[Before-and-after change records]
* * *

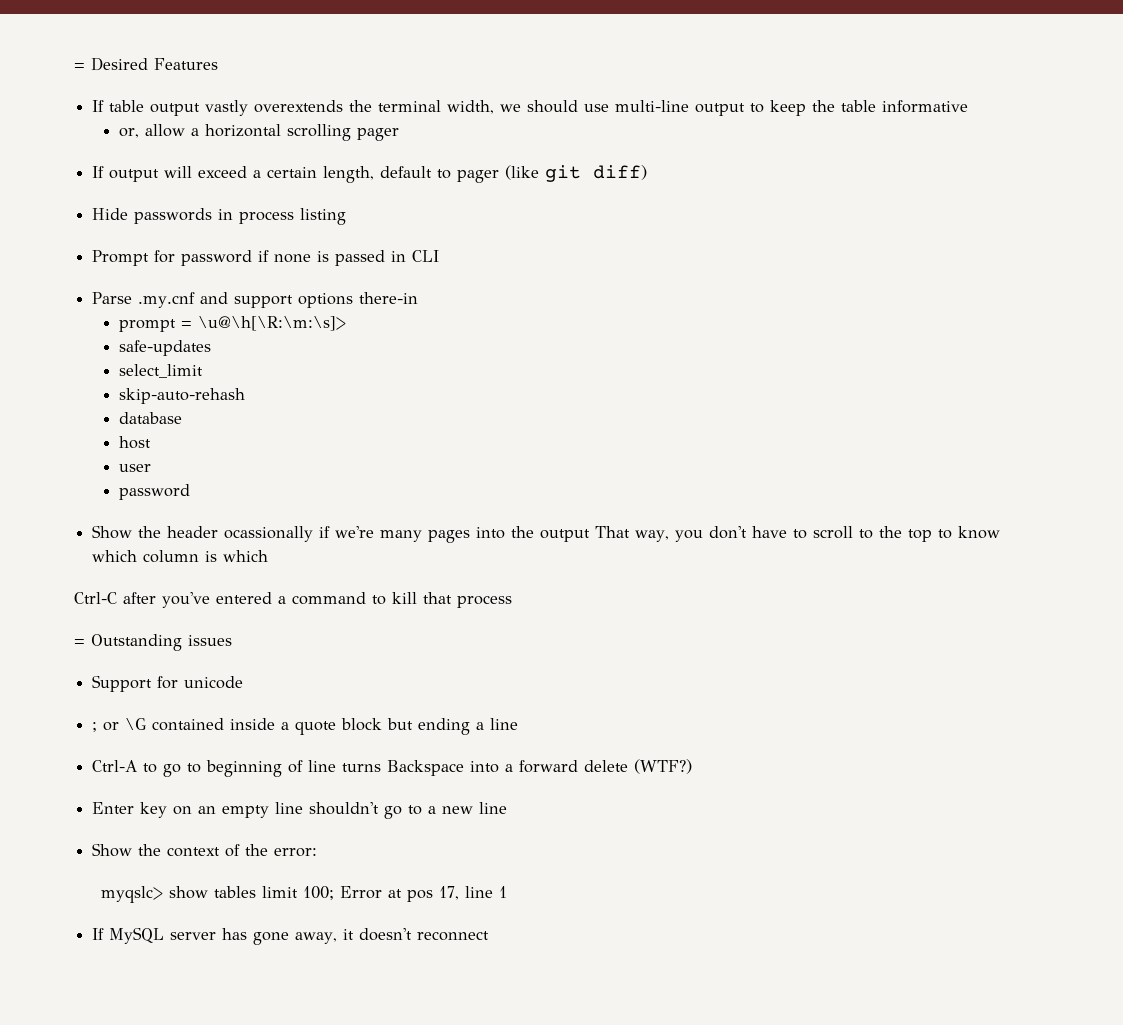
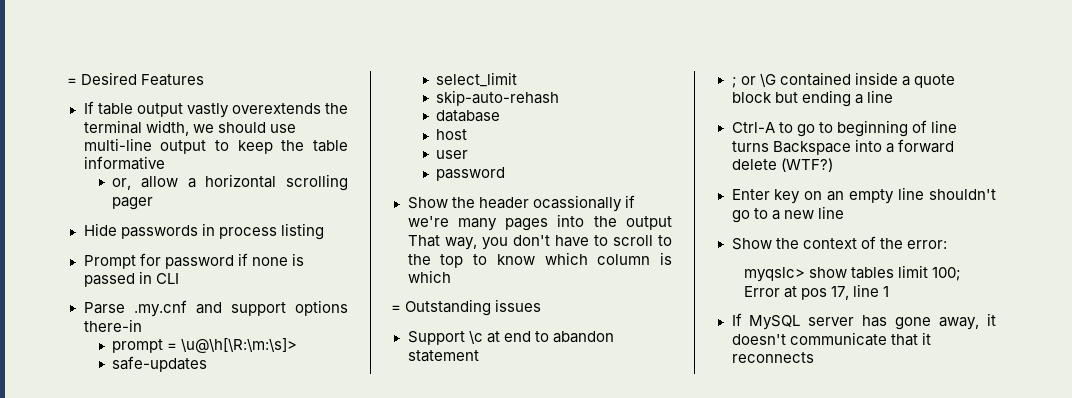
[92,165,648,183] // If output will exceed a certain length, default to pager (like git diff) -> (154, 203) none
[74,592,512,608] [74,634,232,651] [92,675,244,692] Ctrl-C after you've entered a command to kill that process // = Outstanding issues // Support for unicode -> [391,299,542,316] [407,330,614,345] [407,350,479,362] = Outstanding issues // Support \c at end to abandon statement
[417,931,490,941] reconnect -> [789,332,931,346] [731,352,814,363] communicate that it reconnects

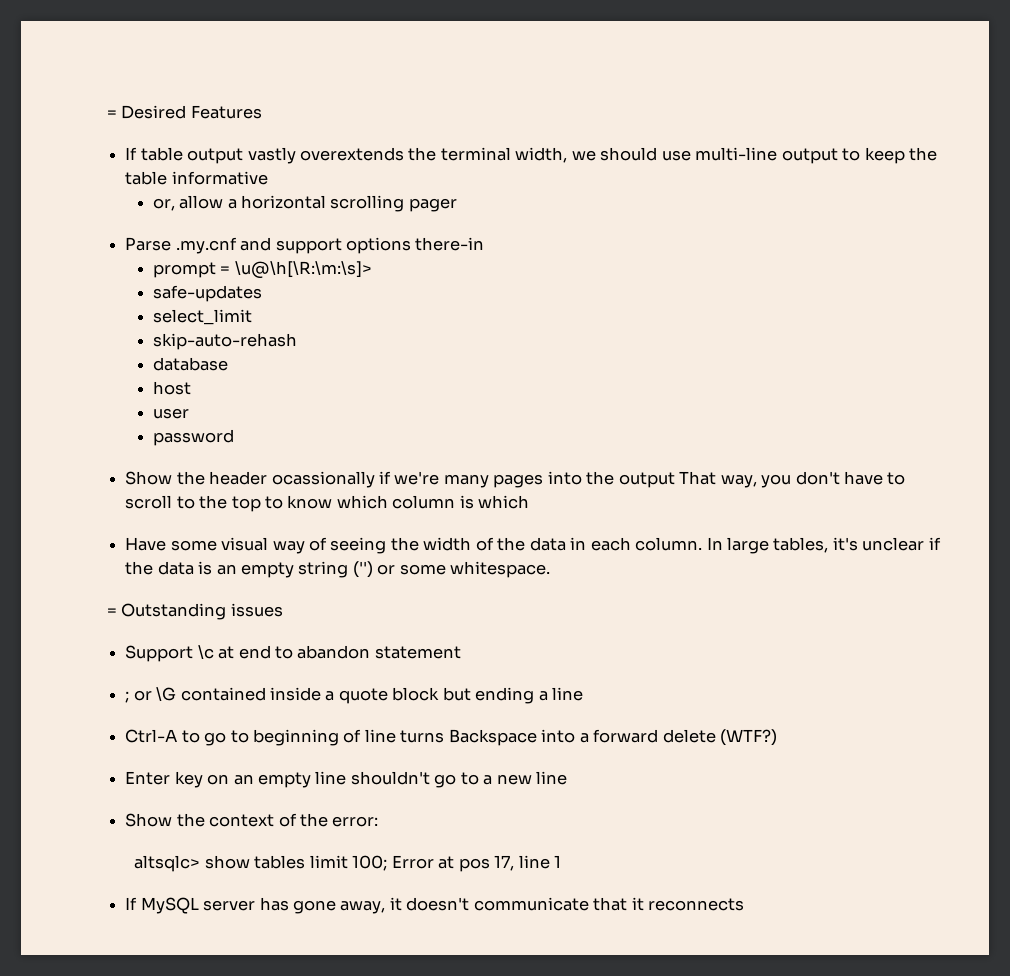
[83,223,324,240] [83,253,304,269] [83,271,179,287] // Hide passwords in process listing // Prompt for password if none is passed in CLI -> (457, 205) none
(451, 276) none -> [125,537,941,554] [125,561,551,578] // Have some visual way of seeing the width of the data in each column. In large tables, it's unclear if the data is an empty string ('') or some whitespace.
[743,267,805,282] myqslc> -> [134,855,201,872] altsqlc>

* * *

= PROMPT =
For this exercise, set down the lines in the entries above from the one with "[417,931,490,941] reconnect ->" through the one with "(451, 276) none" exactly as written, without any pictures.

= SOLUTION =
[417,931,490,941] reconnect -> [789,332,931,346] [731,352,814,363] communicate that it reconnects

[83,223,324,240] [83,253,304,269] [83,271,179,287] // Hide passwords in process listing // Prompt for password if none is passed in CLI -> (457, 205) none
(451, 276) none -> [125,537,941,554] [125,561,551,578] // Have some visual way of seeing the width of the data in each column. In large tables, it's unclear if the data is an empty string ('') or some whitespace.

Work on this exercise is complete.